Ultrasound Guided Breast Core Biopsy

This is an alternative to a more invasive surgical biopsy. The area of concern is anesthetized before the procedure. There is only mild discomfort and generally no scarring of the breasts. An ultrasound scan detects breast changes by sending high-frequency sound waves into the breast. The echo patterns from the sound waves are converted into an image of the breast's interior. The radiologist will insert the biopsy needle and remove samples of tissue, using the ultrasound for guidance.

Ductogram

This is a test used to evaluate some cases of nipple discharge, in order to see what the inside of the breast duct looks like. A tiny thread-like catheter is passed into the opening of the duct and then a small amount of X-ray dye is used to fill the duct prior to taking mammographic images. There is generally minimal or no discomfort with this procedure.

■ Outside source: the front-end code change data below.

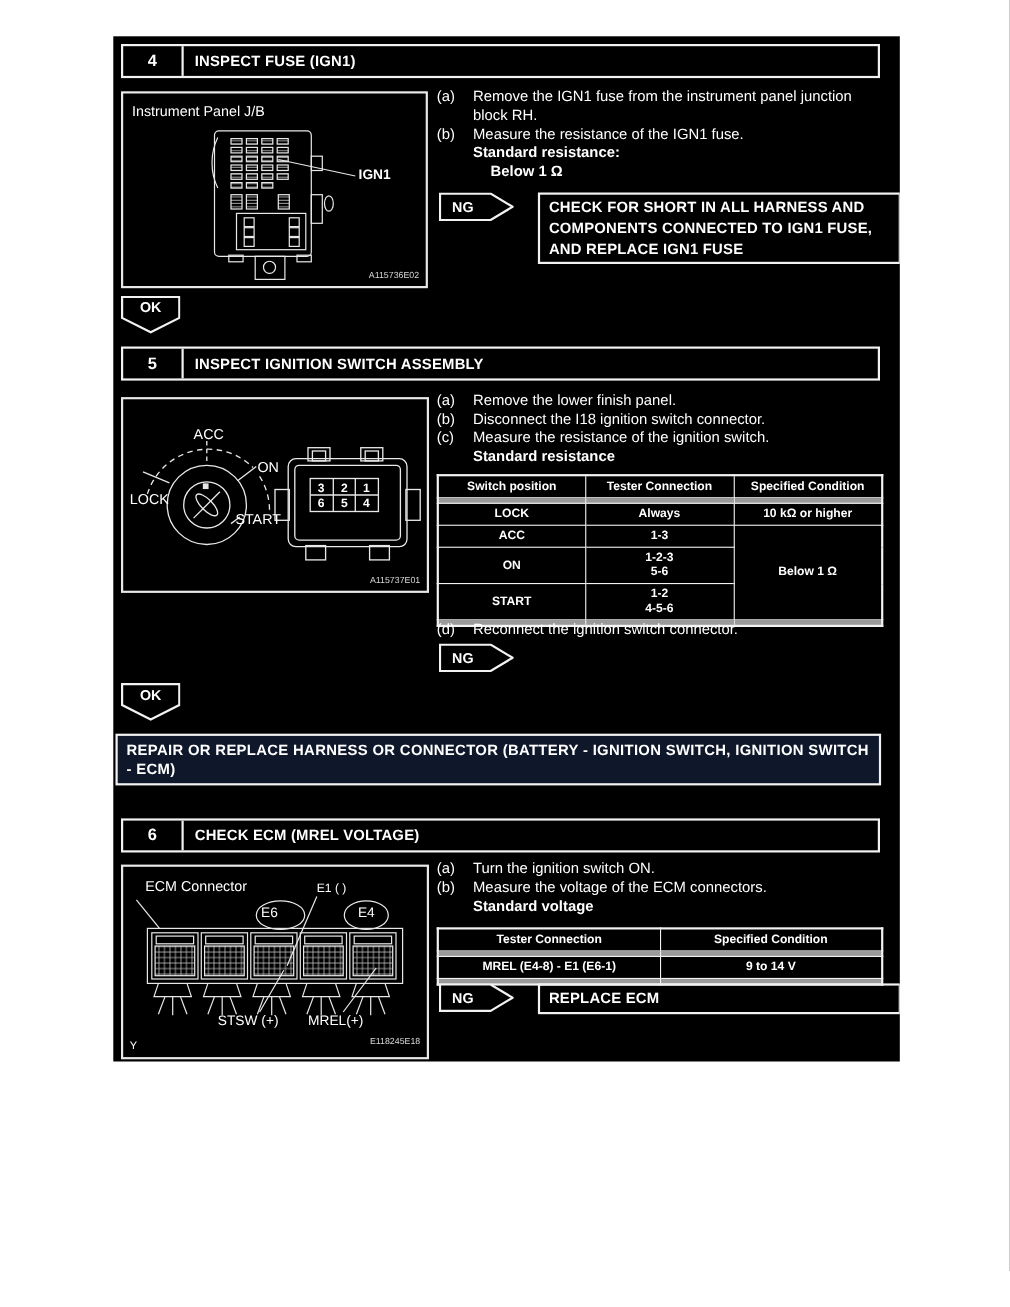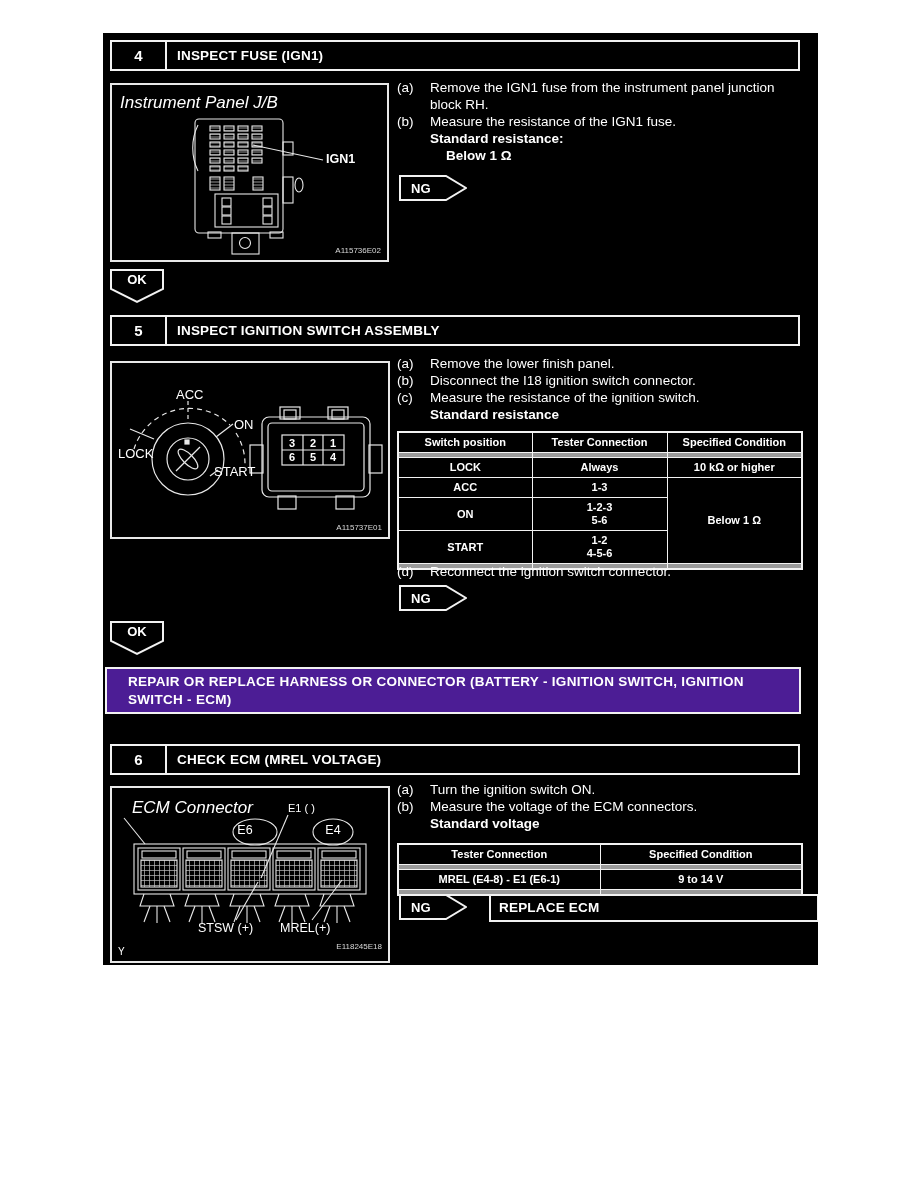--- a/index.html
+++ b/index.html
@@ -21,7 +21,7 @@
 
   
   .figure { border:2px solid #e8e8e8; box-sizing:border-box; background:#000; }
-  .fig-label { position:absolute; font-size:17px; color:#fff; white-space:nowrap;font-style:italic; }
+  .fig-label { position:absolute; font-size:13px; color:#fff; white-space:nowrap; }
   .fig-small { position:absolute; font-size:11px; color:#fff; white-space:nowrap; }
   .fig-code  { position:absolute; font-size:8px; color:#d8d8d8; white-space:nowrap; }
 

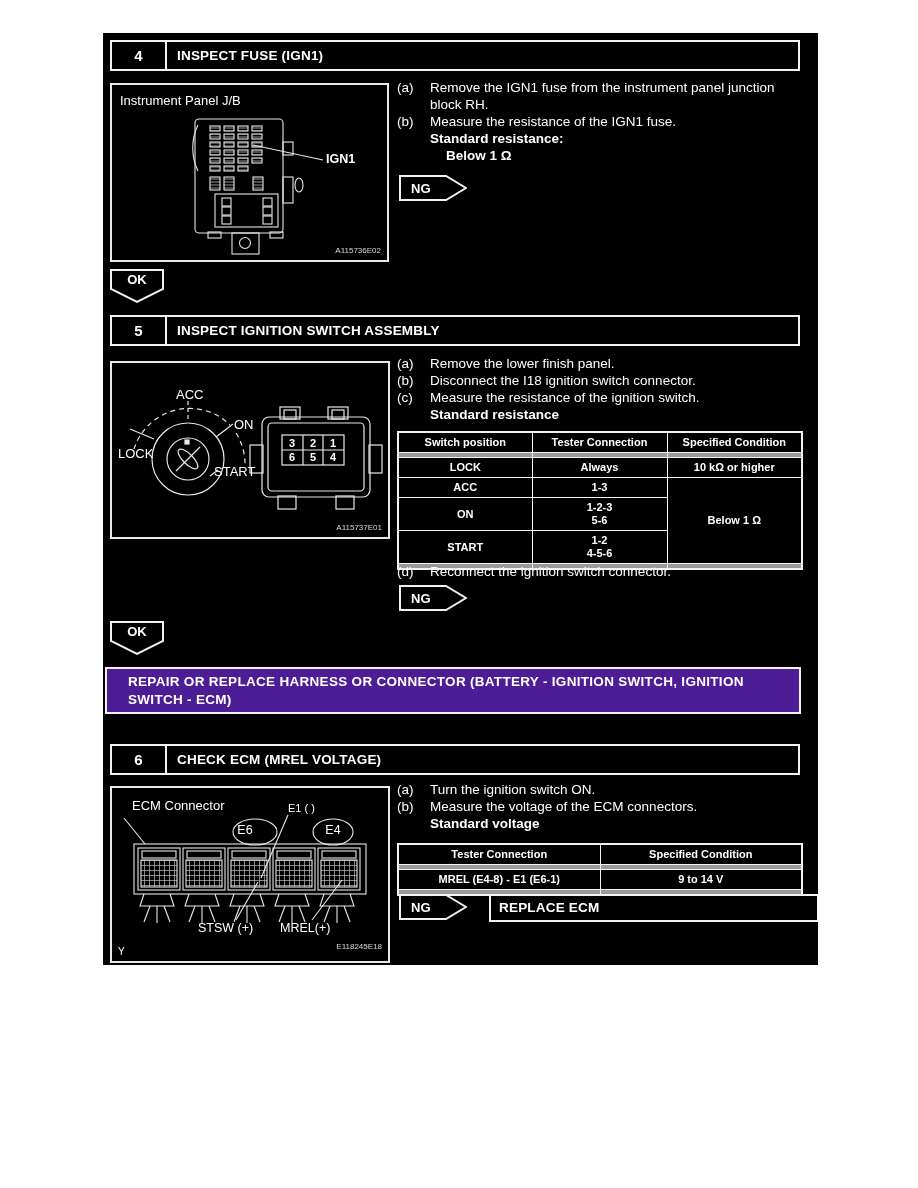--- a/index.html
+++ b/index.html
@@ -151,6 +151,7 @@
         </svg>
       <span class="ng-text">NG</span>
     </div>
+    <div class="ng-box">CHECK FOR SHORT IN ALL HARNESS AND COMPONENTS CONNECTED TO IGN1 FUSE, AND REPLACE IGN1 FUSE</div>
   </div>
 
   <div class="ok-arrow" style="left:7px; top:236px;">

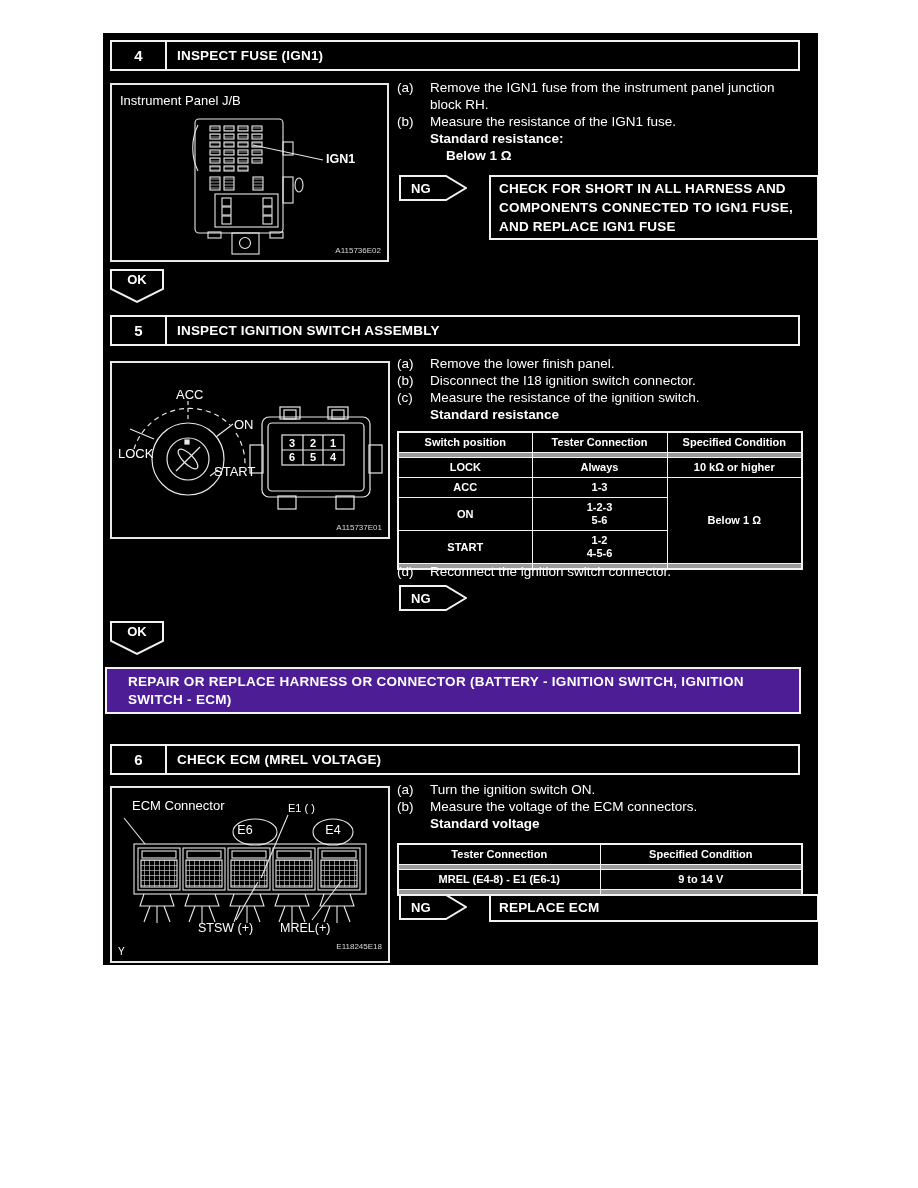--- a/index.html
+++ b/index.html
@@ -49,8 +49,8 @@
                        font-weight:bold; font-size:13px; }
 
   
-  .banner { position:absolute; border:2px solid #f2f2f2; box-sizing:border-box; background:#4c1d95;
-            font-weight:bold; font-size:13.5px; line-height:18px; letter-spacing:.3px; padding:4px 21px; }
+  .banner { position:absolute; border:2px solid #f2f2f2; box-sizing:border-box; background:#0f172a;
+            font-weight:bold; font-size:13.5px; line-height:18px; letter-spacing:.3px; padding:4px 8px; }
 
   
   .spec-table { position:absolute; border-collapse:collapse; border:2px solid #f2f2f2; background:#000; }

MRI Guided Breast Core Biopsy

This is an alternative to a more invasive surgical biopsy. There is only mild discomfort and generally no scarring of the breasts. The breast is gently compressed for this procedure and local anesthetic is used. Biopsies performed with MRI use a strong magnet and radio waves to guide the procedure. The procedure takes a little more time than the other biopsies because of the way the images are acquired. The actual time it takes to sample the tissue is the same. The radiologist will insert the biopsy needle using precise computer software and remove samples of tissue.

Preparation

If you take a blood thinning medication or aspirin, check with your physician about temporarily stopping your medication several days before the procedure. (Note: There is no need to discontinue this medication for ductogram procedures.)
On the day of your procedure, it is best to wear a loose blouse and a skirt or slacks, as you will need to remove the clothing from your upper body for the procedure.

Exam

When you arrive, you will be escorted to your own private dressing room. A specially trained staff member will explain the entire procedure to you.

Some of the special procedure exams can take as long as 90 minutes. After your procedure, you will be given post-procedure care and instructions.

Results

A radiologist will review your exam images, and tissue samples will be sent for pathology. A report of the findings will be sent to your health care provider usually within 24 to 48 hours after the procedure.